Problem to work on >>
The expected answer is every line from the material below that has the word "room".

Data supplied >>
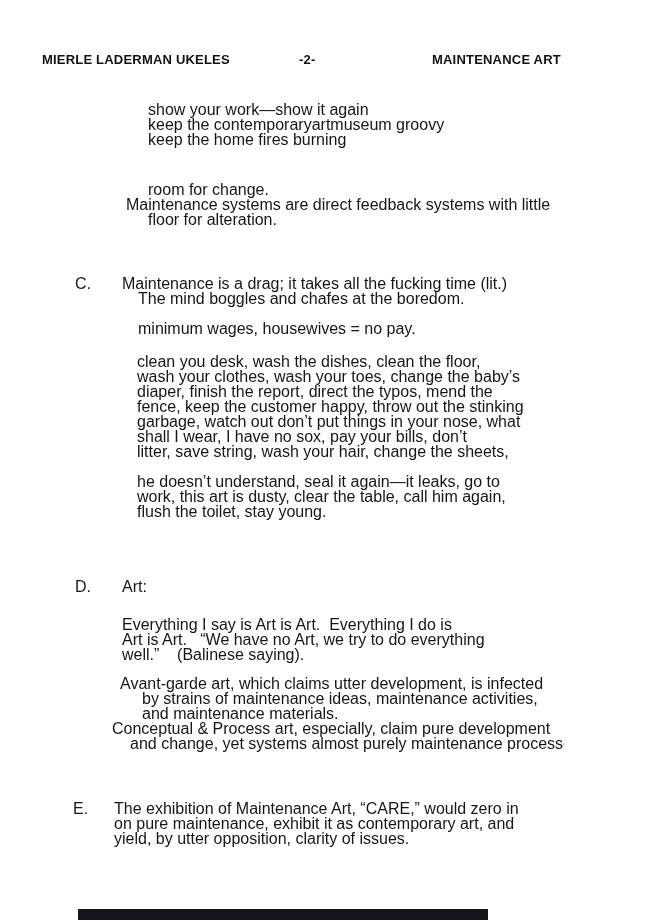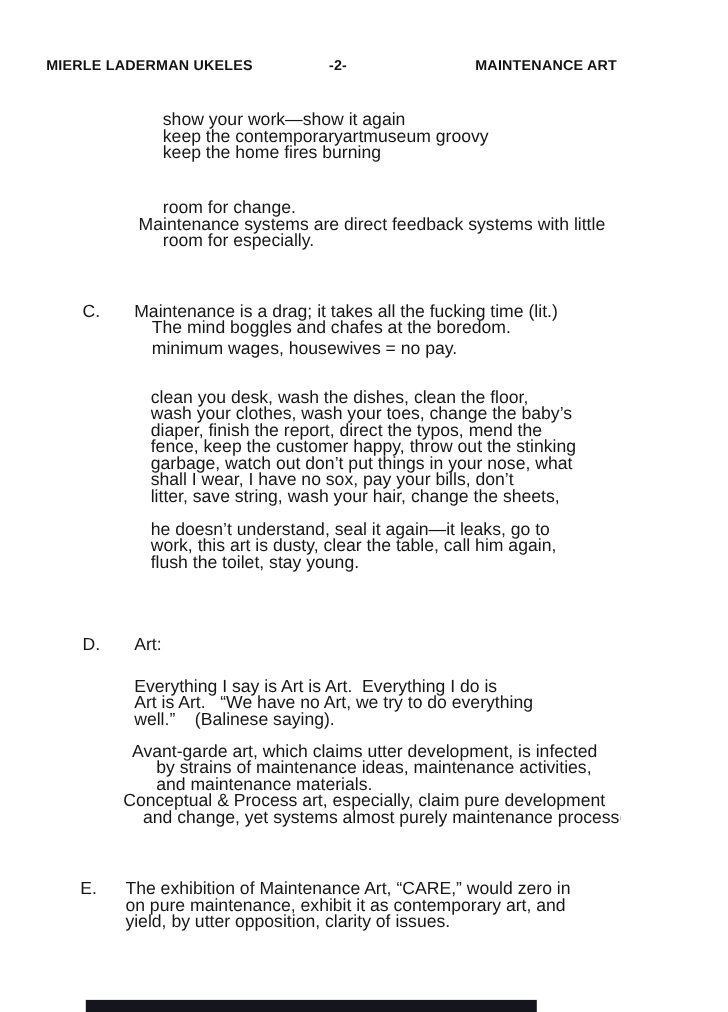--- a/index.html
+++ b/index.html
@@ -56,7 +56,7 @@
 
   <span class="ln" style="left:148px; top:182px">room for change.</span>
   <span class="ln" style="left:126px; top:197px">Maintenance systems are direct feedback systems with little</span>
-  <span class="ln" style="left:148px; top:212px">room for especially.</span>
+  <span class="ln" style="left:148px; top:212px">floor for alteration.</span>
 
   <span class="ln" style="left:75px;  top:276px">C.</span>
   <span class="ln" style="left:122px; top:276px">Maintenance is a drag; it takes all the fucking time (lit.)</span>

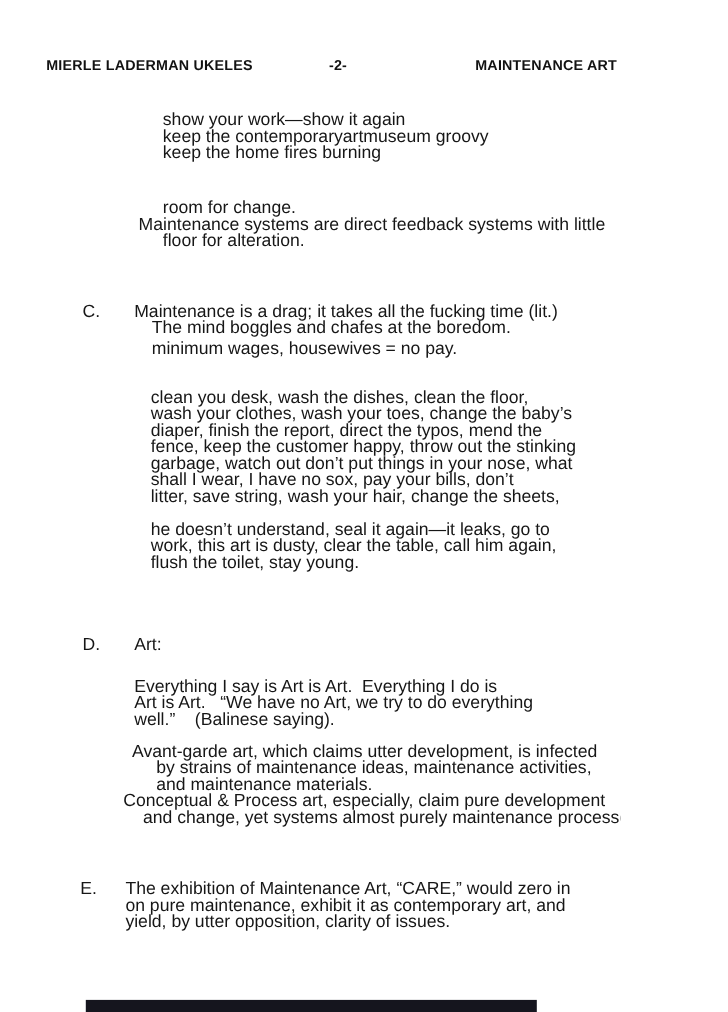--- a/index.html
+++ b/index.html
@@ -61,7 +61,7 @@
   <span class="ln" style="left:75px;  top:276px">C.</span>
   <span class="ln" style="left:122px; top:276px">Maintenance is a drag; it takes all the fucking time (lit.)</span>
   <span class="ln" style="left:138px; top:291px">The mind boggles and chafes at the boredom.</span>
-  <span class="ln" style="left:138px; top:310px">minimum wages, housewives = no pay.</span>
+  <span class="ln" style="left:138px; top:321px">minimum wages, housewives = no pay.</span>
 
   <span class="ln" style="left:137px; top:354px">clean you desk, wash the dishes, clean the floor,</span>
   <span class="ln" style="left:137px; top:369px">wash your clothes, wash your toes, change the baby’s</span>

Written response >>
   <span class="ln" style="left:148px; top:182px">room for change.</span>
-  <span class="ln" style="left:148px; top:212px">room for especially.</span>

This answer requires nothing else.